Code change snippets

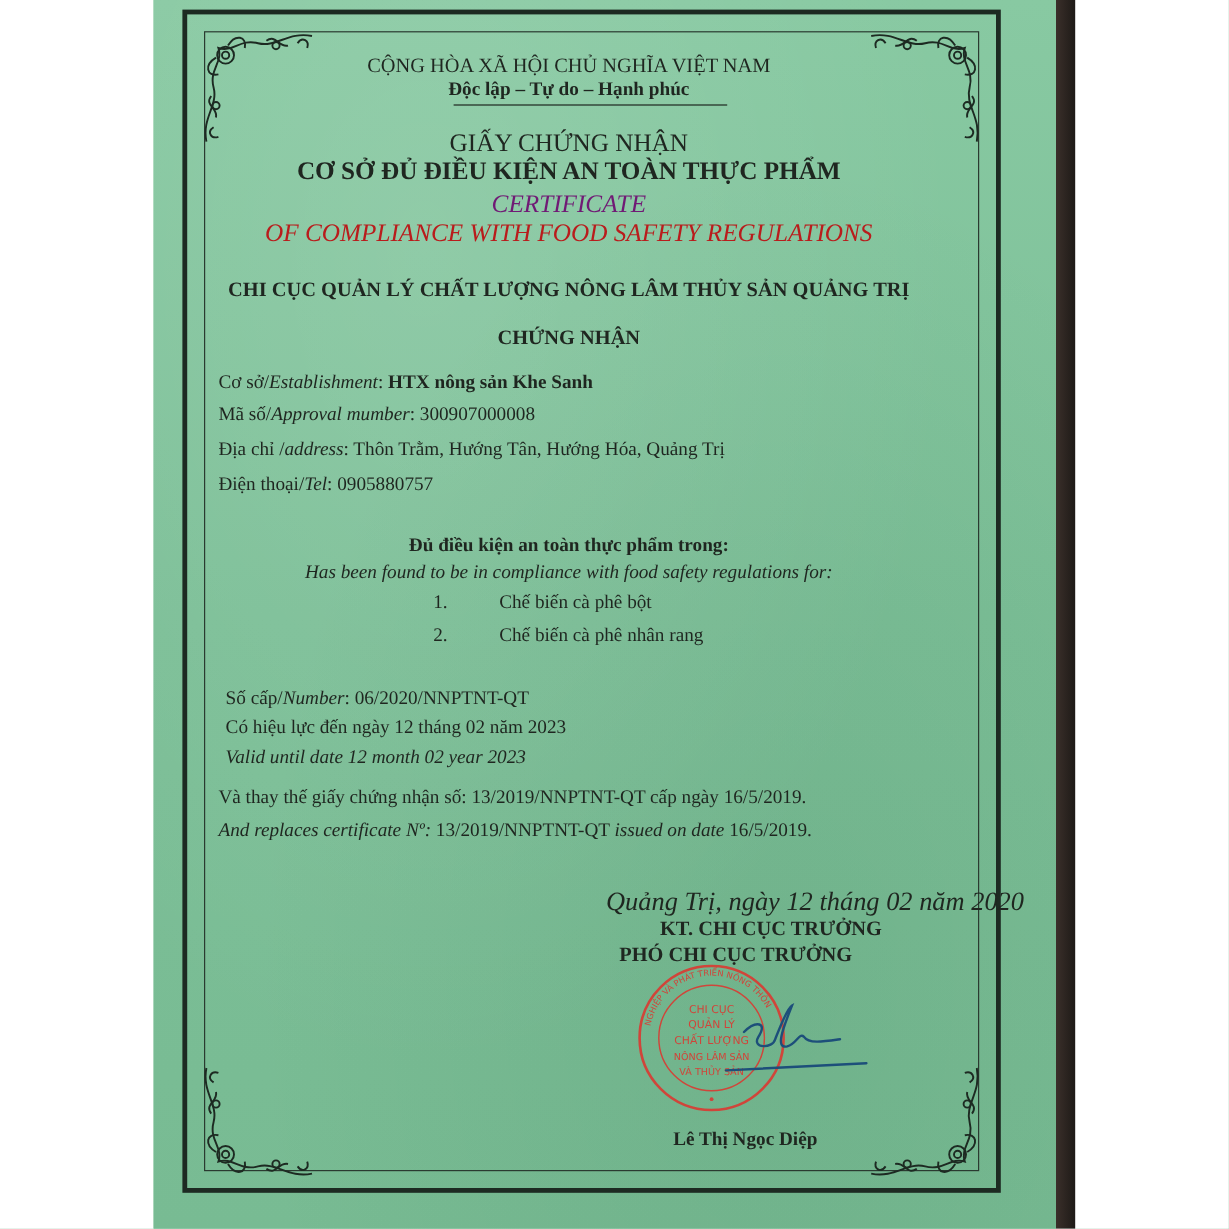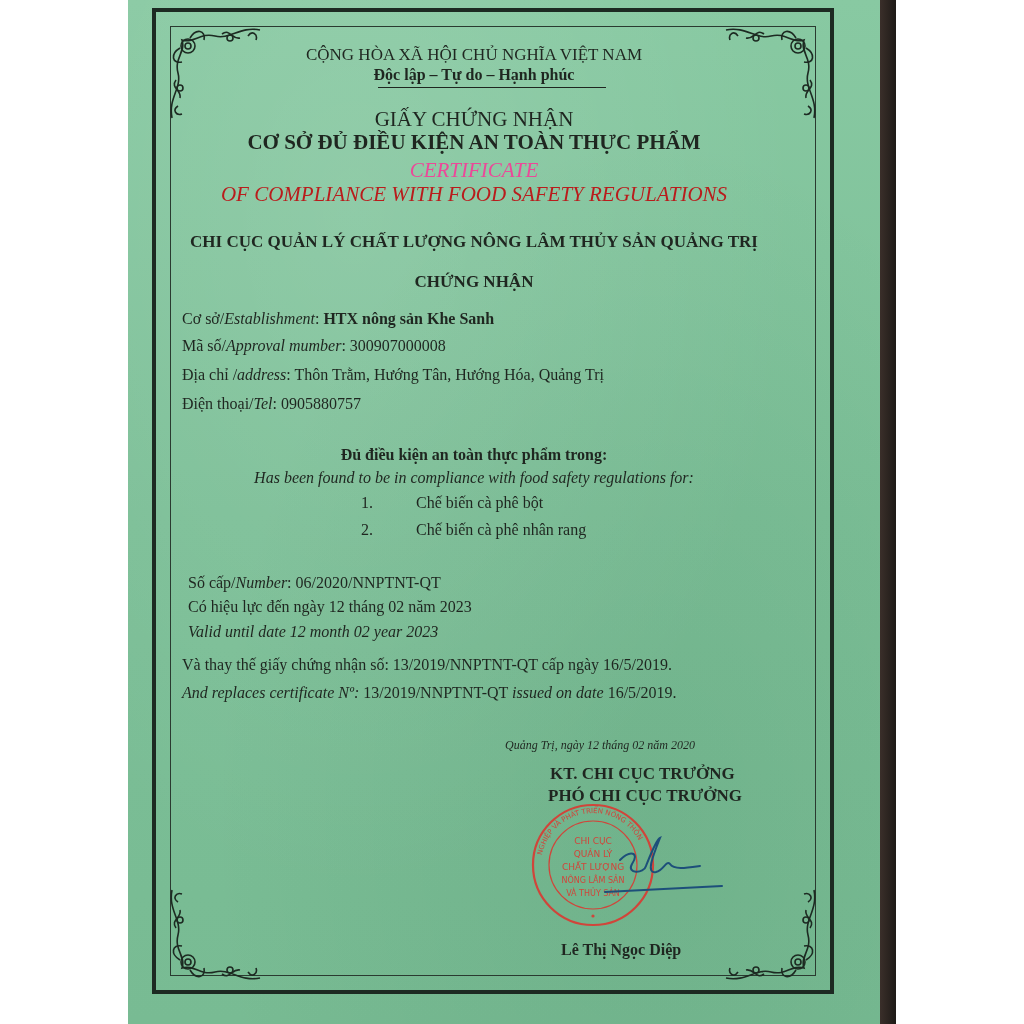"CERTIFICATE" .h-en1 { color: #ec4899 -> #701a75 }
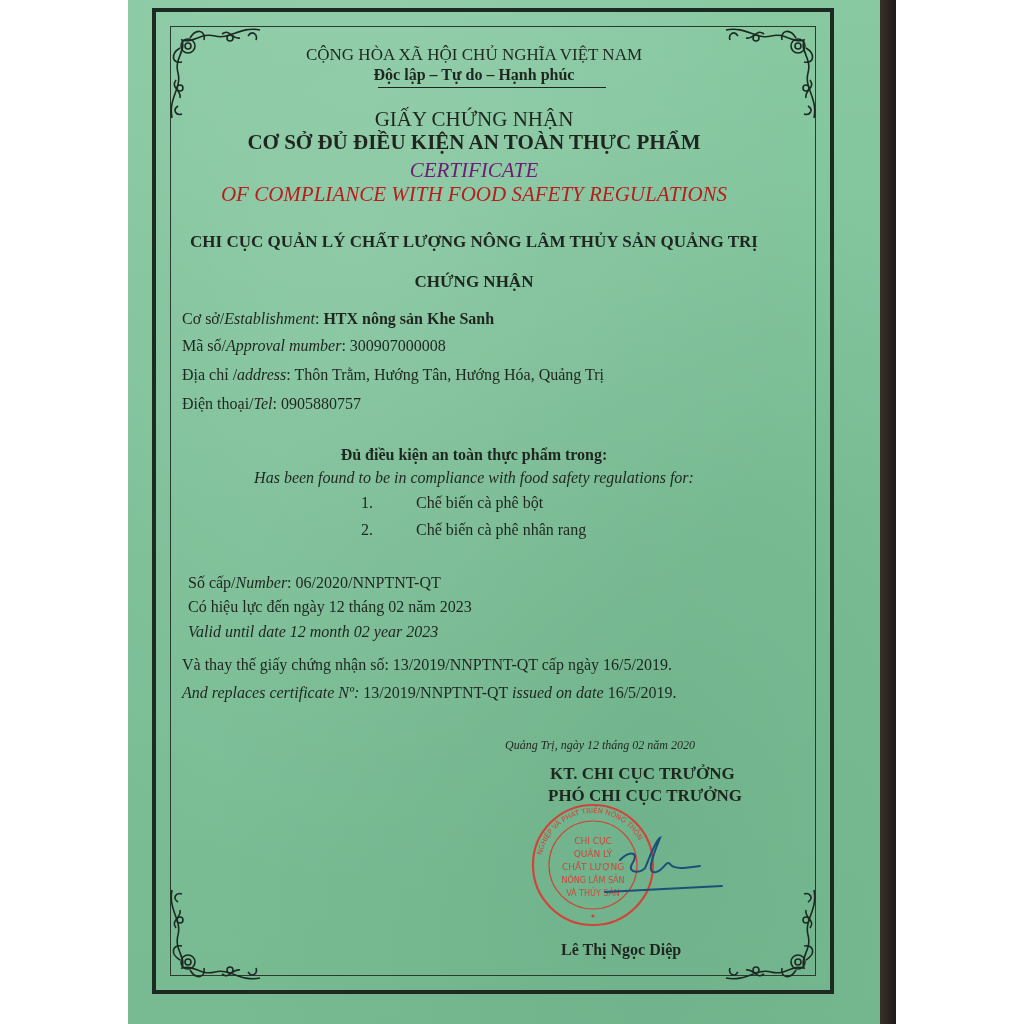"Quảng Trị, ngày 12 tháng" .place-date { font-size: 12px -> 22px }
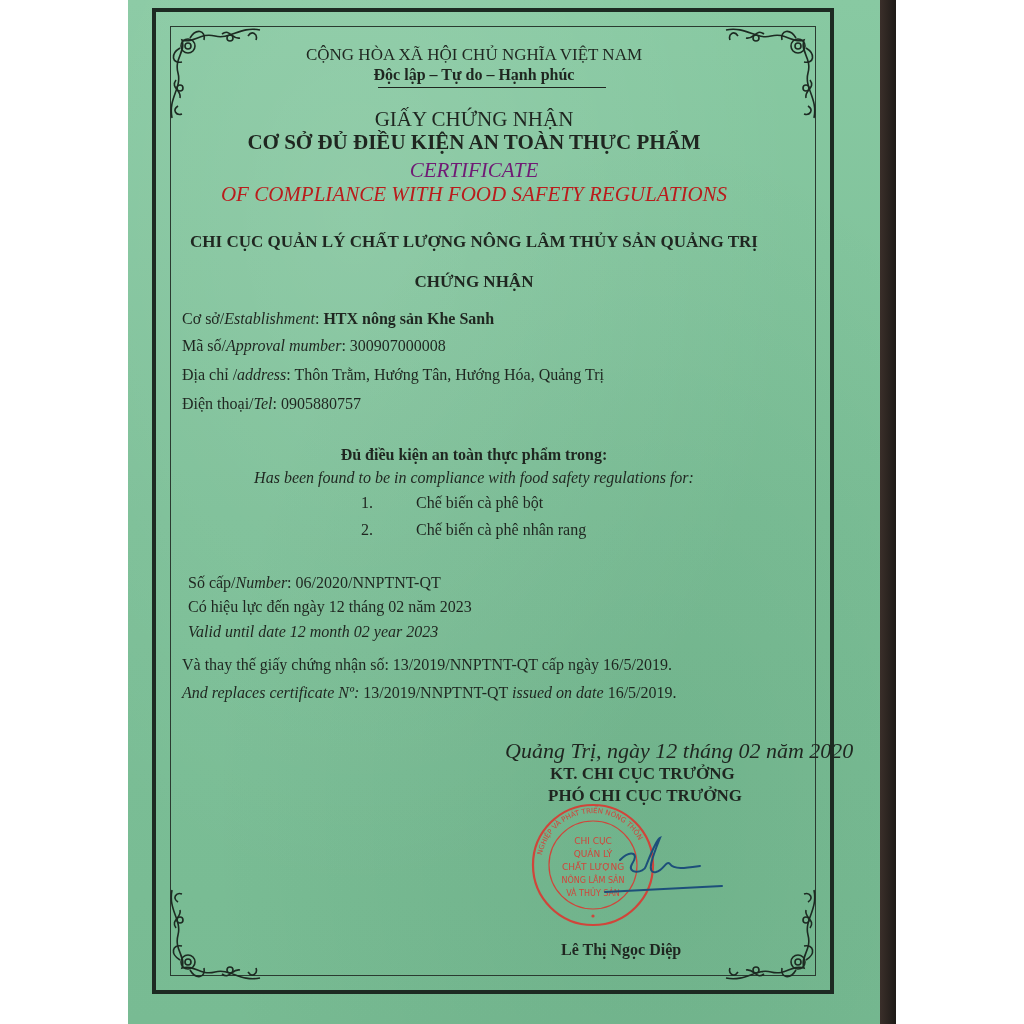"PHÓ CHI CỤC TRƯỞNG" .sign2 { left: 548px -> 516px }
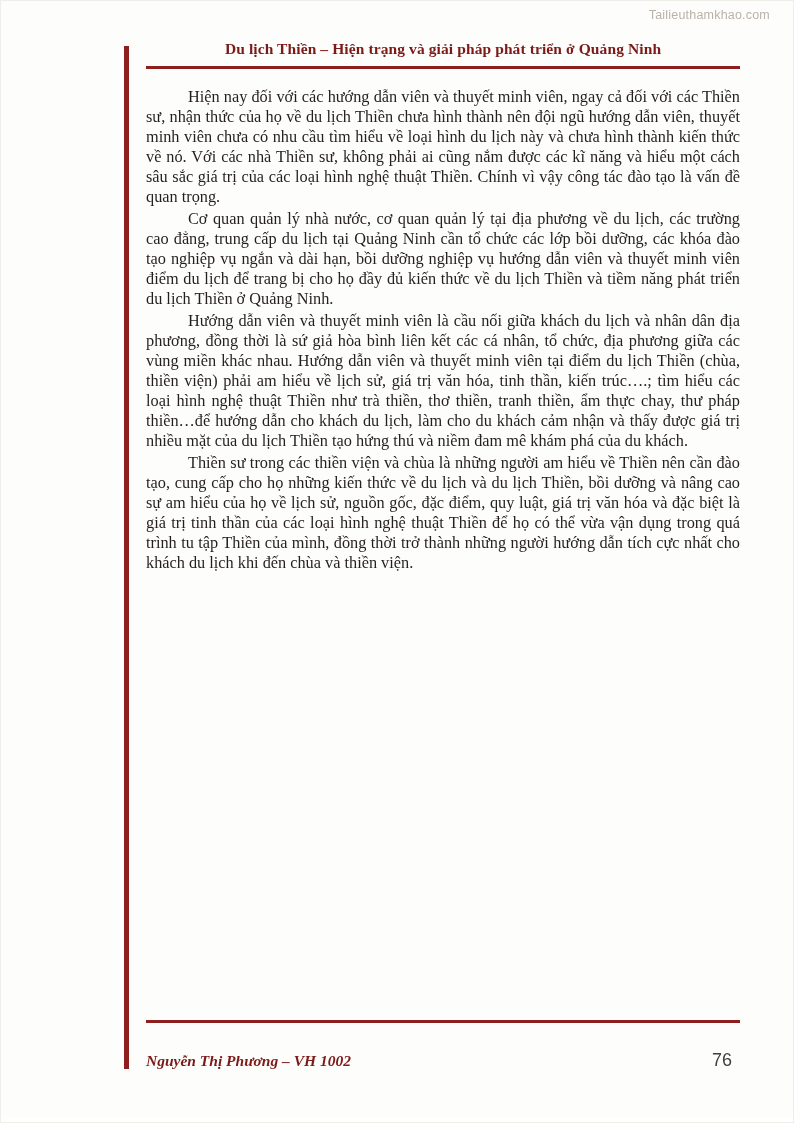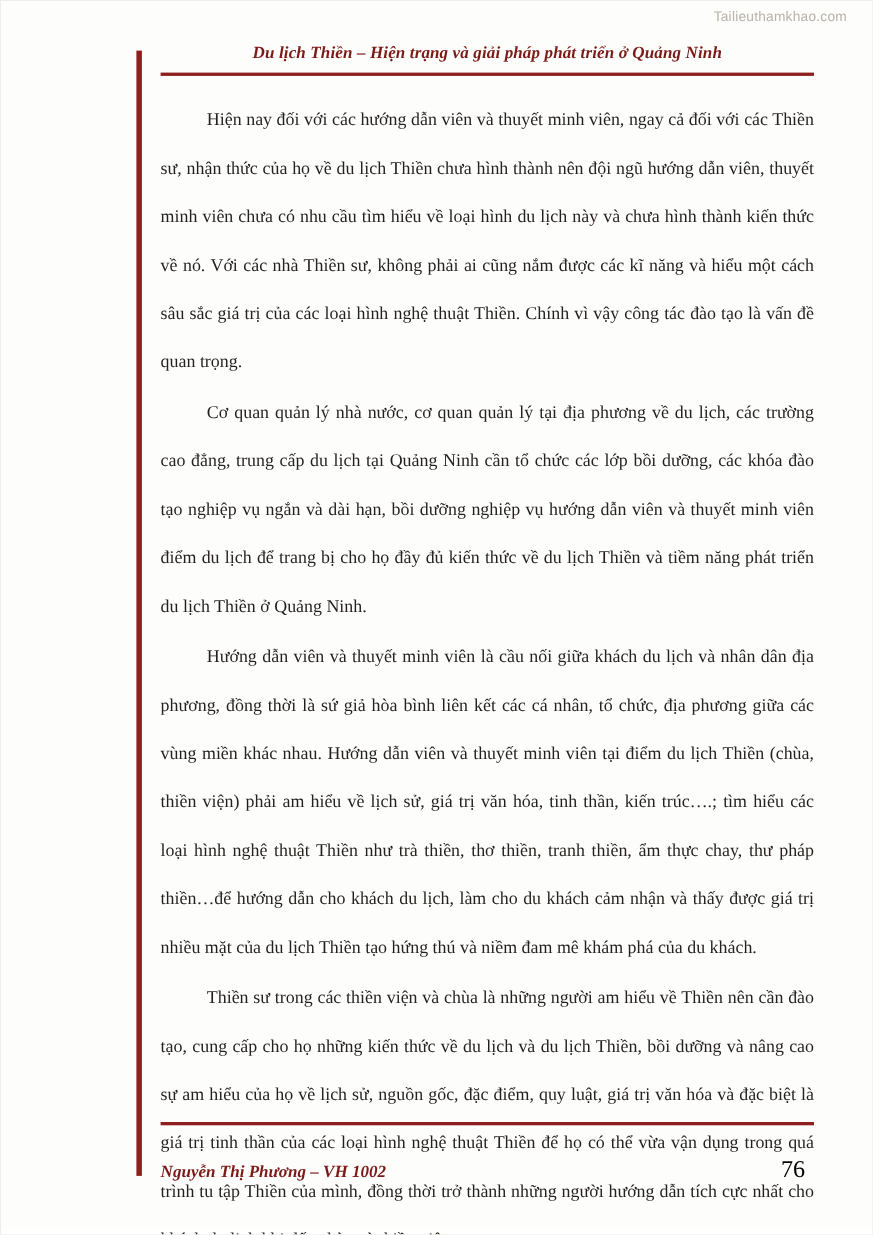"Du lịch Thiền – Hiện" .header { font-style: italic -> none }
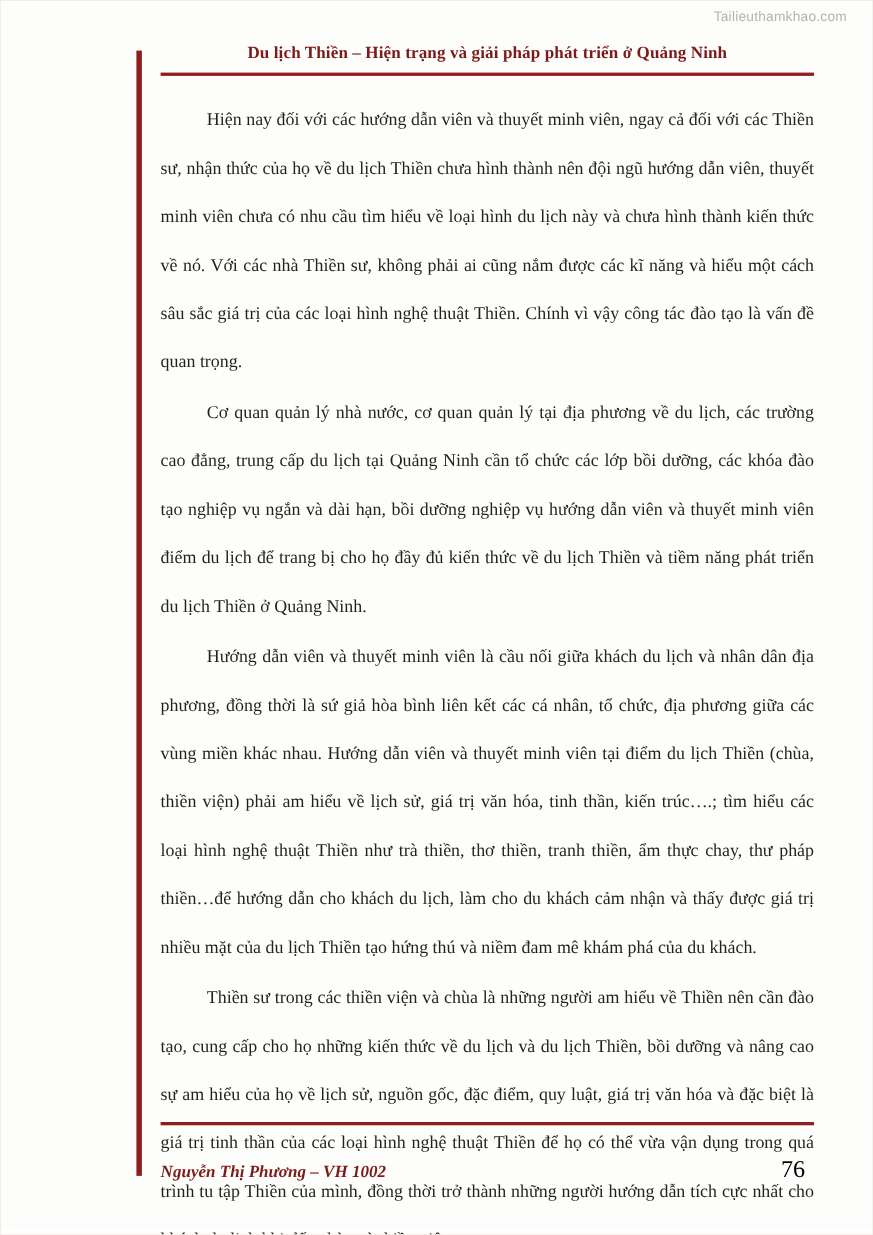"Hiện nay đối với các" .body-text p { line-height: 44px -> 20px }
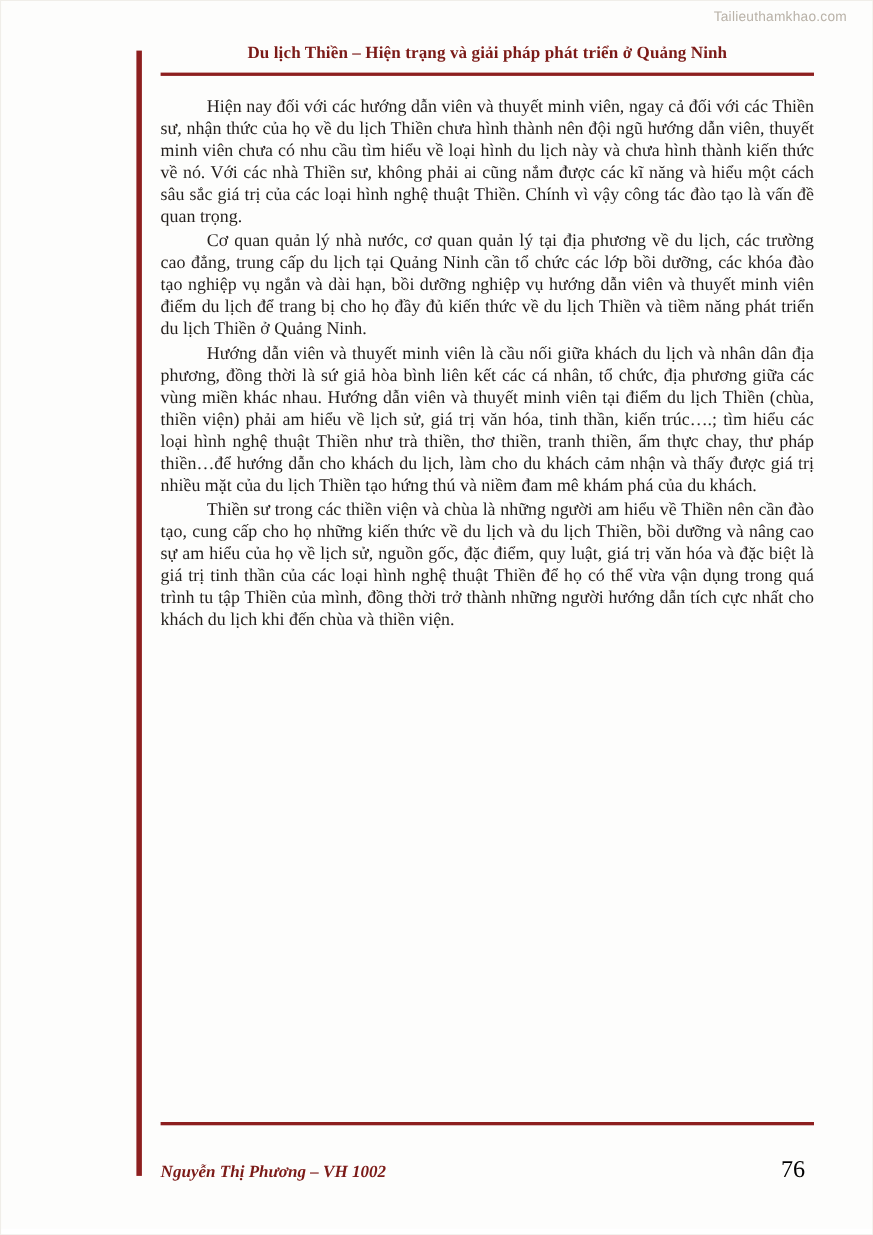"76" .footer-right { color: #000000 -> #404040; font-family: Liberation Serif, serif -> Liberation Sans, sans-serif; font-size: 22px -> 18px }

**Exercise:**
Images are to be omitted; repeat the remaining data above exactly.

**Output of the task:**
"CERTIFICATE" .h-en1 { color: #ec4899 -> #701a75 }
"Quảng Trị, ngày 12 tháng" .place-date { font-size: 12px -> 22px }
"PHÓ CHI CỤC TRƯỞNG" .sign2 { left: 548px -> 516px }
"Du lịch Thiền – Hiện" .header { font-style: italic -> none }
"Hiện nay đối với các" .body-text p { line-height: 44px -> 20px }
"76" .footer-right { color: #000000 -> #404040; font-family: Liberation Serif, serif -> Liberation Sans, sans-serif; font-size: 22px -> 18px }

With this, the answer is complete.